I was totally
feeling like I was all that.
It was an honor that only a select few would share. I
knew exactly what I would wear, which table I would be sitting at, and what
song I would dance to if I won.
But for all my attention to detail I had forgotten
the biggest one of all: Every Snow Ball princess at Our Lady of Victory Academy
required an escort for the dance. And I (unfortunately), was a Snow Ball
princess without one.
In December of 2001, not only was my eldest daughter
a freshman at the high school, but I was also freshman among parents at the
high school PTA meetings. Many of the questions asked of the principal were
high stake and emotionally charged—it was commensurate with the fact that every
day at the high school brought highly charged and highly staked challenges.
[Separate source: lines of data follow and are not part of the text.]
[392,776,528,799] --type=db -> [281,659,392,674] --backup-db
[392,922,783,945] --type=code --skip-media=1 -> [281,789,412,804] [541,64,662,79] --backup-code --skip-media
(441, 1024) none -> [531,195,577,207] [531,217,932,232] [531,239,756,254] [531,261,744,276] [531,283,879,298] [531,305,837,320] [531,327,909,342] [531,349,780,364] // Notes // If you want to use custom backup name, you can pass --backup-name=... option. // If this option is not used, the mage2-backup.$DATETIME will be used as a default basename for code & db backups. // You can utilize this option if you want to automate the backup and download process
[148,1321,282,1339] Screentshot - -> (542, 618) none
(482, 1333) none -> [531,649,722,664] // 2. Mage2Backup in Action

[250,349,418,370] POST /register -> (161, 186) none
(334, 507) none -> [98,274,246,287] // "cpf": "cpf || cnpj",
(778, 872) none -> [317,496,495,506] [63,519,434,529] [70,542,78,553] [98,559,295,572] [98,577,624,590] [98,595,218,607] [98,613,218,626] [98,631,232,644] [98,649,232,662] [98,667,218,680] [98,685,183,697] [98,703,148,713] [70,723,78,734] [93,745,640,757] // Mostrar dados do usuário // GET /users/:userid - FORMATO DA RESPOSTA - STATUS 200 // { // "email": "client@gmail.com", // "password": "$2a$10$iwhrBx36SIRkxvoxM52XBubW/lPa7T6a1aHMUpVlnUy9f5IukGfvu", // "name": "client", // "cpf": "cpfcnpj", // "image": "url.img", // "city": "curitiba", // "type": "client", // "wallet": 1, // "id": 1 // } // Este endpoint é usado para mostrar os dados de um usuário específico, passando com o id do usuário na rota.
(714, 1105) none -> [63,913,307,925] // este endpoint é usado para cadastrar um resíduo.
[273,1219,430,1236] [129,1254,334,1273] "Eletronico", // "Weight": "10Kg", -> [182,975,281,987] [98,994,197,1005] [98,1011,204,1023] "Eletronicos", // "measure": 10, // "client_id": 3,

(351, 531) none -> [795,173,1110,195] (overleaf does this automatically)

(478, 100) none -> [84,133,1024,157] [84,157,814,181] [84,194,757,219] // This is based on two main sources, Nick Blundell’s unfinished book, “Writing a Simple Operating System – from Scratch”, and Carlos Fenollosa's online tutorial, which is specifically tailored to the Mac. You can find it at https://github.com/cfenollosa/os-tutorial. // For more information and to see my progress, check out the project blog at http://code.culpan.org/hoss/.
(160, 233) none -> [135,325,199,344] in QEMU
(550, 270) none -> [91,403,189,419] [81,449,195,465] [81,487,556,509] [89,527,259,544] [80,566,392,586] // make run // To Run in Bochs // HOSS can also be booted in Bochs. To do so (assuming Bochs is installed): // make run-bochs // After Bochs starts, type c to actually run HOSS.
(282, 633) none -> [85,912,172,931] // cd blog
And it was at this meeting that a mother stood up to
state that she was offended by the school’s policy regarding date dances. She
wanted to ban mandatory dates for attendance. The mother was tired of seeing
her daughter faced with rejection every winter anticipating a Winter Wonderland
invite and tired of seeing her daughter rejected every spring when she offered a
boy an invite to the Spring Fling.
The principal nodded empathically and simply said:
I completely understand as a parent, a principal, as well as a former guidance counselor
how difficult it is to see a child disappointed. No one wants their child to endure
emotional pain. I am sorry that your daughter has not had a positive
experience. But I stand firmly on this issue—a huge part of the learning curve
in high school is developing social skills. Boys need to learn how to talk to
girls and girls need to learn how to talk to boys. Figuring out the whole date/dating
process is a part of growing up---and a part of dating and social interaction
is rejection---and dealing with it. And while it is a parent’s instinct to
protect their child, sometimes you must allow them to trip and fall so they may
learn how to get back up…
The woman remained unconvinced.
And my road to
finding a date for the Snow Ball was not a highway. When an ice storm struck
the day of the dance, it was postponed. The escort I had secured was not
available for the rescheduled event—he had to go back to school—in Nebraska. And so I was forced to ask
the son of my parent’s friends to escort me---which was awkward on too many
levels.
And even though Susan Gleeson went on to wear the
queen’s crown, Tommy and I still had fun at the dance (the pre-game helped).
And as each of my own daughters navigated through the
whole date dance process, I let the chips fall where they may—even when it was
difficult. I knew it wasn’t my job to intervene--- even though I really wanted
to. I knew it was something they had to
work on or at themselves. They were better, not worse for the wear.
They would survive—in spite of or because of the drama.
Because lessons learned avert a lessened learn.